3.2 Training of the HPMs

Two HPMs were trained for the SD and SI prosody coding tasks from the subsets of TrainTB and TrainTC2, respectively. For the HPM training, the eight prosodic-acoustic features, including syllable pitch contour vector, syllable duration, syllable energy level, syllable-juncture pause duration and energy-dip level, inter-syllable normalized pitch-level jump, and two inter-syllable normalized duration lengthening factors, were extracted after obtaining the time-alignment information of syllable segments. It is noted that to compensate the speaker variability in the case of the SI prosody coding, syllable pitch contour vectors were extracted from the frame-based F0 values normalized by speaker-level mean and variance, while both syllable duration and syllable energy level were normalized by their corresponding speaker-level means and variances. In the case of the SD prosody coding, only syllable duration and syllable energy level were normalized by their corresponding utterance-level means and variances to compensate utterances’ variability. The associated texts were processed by the linguistic processor mentioned previously to extract all linguistic features needed in the HPM training. The PLM algorithm [41] was then applied to automatically generate two sets of 12 prosodic sub-models from the two training subsets of TrainTB and TrainTC2, respectively. In realizing the PLM algorithm, the numbers of pitch, duration, and energy prosodic states were all set to be 16. For avoiding over-fitting the decision trees of the break-syntax model and the syllable-juncture prosodic-acoustic model, the following two stop criteria were empirically set: (1) The size of a leaf node must be larger than 700/250 syllables for the SI/SD case, and (2) the relative improvement of likelihood must be larger than 0.0065 in a node splitting for both SI and SD cases. Table 5 shows the total numbers of nodes and leaf nodes for the break-syntax model and the syllable-juncture prosodic-acoustic model in the SI and SD HPMs. As shown in the table, the SD HPM uses much larger decision trees for the two models. This mainly results from the better quality of prosody pronunciation for the Treebank speech corpus uttered by a professional announcer.

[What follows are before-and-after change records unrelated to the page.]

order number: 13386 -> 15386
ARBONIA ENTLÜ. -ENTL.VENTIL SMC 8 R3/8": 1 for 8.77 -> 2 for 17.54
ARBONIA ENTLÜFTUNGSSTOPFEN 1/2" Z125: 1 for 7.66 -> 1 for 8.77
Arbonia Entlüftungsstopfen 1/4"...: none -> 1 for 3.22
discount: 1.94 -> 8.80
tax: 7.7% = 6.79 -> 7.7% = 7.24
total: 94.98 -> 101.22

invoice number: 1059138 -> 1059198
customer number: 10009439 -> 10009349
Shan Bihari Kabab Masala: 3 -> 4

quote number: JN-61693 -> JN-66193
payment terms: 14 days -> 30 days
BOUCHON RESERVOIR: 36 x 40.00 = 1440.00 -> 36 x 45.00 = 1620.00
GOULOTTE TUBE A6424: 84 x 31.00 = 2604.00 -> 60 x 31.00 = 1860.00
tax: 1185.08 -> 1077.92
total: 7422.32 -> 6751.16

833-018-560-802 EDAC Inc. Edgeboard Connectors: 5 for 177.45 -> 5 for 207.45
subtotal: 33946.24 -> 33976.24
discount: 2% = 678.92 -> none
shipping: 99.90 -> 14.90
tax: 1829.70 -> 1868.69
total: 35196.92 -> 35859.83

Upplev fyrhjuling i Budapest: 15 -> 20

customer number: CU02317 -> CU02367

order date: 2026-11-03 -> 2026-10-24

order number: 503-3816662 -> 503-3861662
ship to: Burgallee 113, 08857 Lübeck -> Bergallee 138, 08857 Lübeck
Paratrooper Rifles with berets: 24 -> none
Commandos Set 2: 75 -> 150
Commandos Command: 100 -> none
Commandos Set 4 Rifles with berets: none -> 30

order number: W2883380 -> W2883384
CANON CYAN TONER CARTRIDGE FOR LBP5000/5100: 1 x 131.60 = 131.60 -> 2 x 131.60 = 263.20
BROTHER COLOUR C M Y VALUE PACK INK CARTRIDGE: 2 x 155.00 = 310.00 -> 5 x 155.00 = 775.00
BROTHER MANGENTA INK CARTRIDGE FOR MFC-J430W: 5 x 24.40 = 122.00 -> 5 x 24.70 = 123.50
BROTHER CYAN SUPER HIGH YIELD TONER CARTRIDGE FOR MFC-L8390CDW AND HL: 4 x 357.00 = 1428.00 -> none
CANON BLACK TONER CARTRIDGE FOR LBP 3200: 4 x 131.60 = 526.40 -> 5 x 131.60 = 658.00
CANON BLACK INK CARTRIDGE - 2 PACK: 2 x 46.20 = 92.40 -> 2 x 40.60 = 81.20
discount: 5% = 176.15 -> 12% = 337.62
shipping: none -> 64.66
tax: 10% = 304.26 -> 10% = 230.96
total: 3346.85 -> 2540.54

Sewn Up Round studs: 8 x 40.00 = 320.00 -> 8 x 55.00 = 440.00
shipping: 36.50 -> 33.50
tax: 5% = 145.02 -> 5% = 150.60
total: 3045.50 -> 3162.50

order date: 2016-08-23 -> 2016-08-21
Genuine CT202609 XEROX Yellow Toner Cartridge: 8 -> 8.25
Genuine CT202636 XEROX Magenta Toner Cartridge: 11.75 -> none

Table 5 Numbers of nodes (leaf nodes) for the break-syntax model and the syllable-juncture prosodic-acoustic models in SI and SD HPMs
Full size table

3.3 Performance evaluations

The performance of the proposed approach is evaluated by the objective and subjective measures. The objective measures are the root-mean-square errors (RMSEs) of the four reconstructed prosodic-acoustic features and bit rates. The subjective tests are MUSHRA-style [60] listening tests which ask listeners to rate synthesized speeches from different systems on a scale from 0 to 100 using the sliders on the screen. To give a meaningful reference of the performance, a baseline prosody coding system (without using knowledge of prosodic characteristics and prosodic structures for Mandarin Chinese) that uses generic approaches, i.e. vector or scalar quantization techniques, is constructed for comparison with the proposed approach. The syllable pitch contour spn which is represented in a four-dimensional vector is vector-quantized by the k-Means clustering algorithm with the squared Euclidean distance metric. The syllable duration sdn, the syllable energy level sen, and the syllable-juncture pause duration pdn are independently scalar-quantized by the k-Means clustering algorithm with the squared Euclidean distance metric. Therefore, each of the prosodic-acoustic features, i.e. spn, sdn, sen, and pdn, has its own codebook and corresponding codewords. The speech synthesizer for the baseline system is also implemented by the HMM-based speech synthesizer. Initial or final is taken as modeling the HMM unit with 5 state (the same as the proposed approach). Each modeling HMM unit is described by the features of initial/final type and the codewords for spn, sdn, sen, and pdn. The question set used for the decision tree-based context clustering of HMMs is formed by contextual initial or final type and prosodic properties of the codewords for spn, sdn, sen, and pdn.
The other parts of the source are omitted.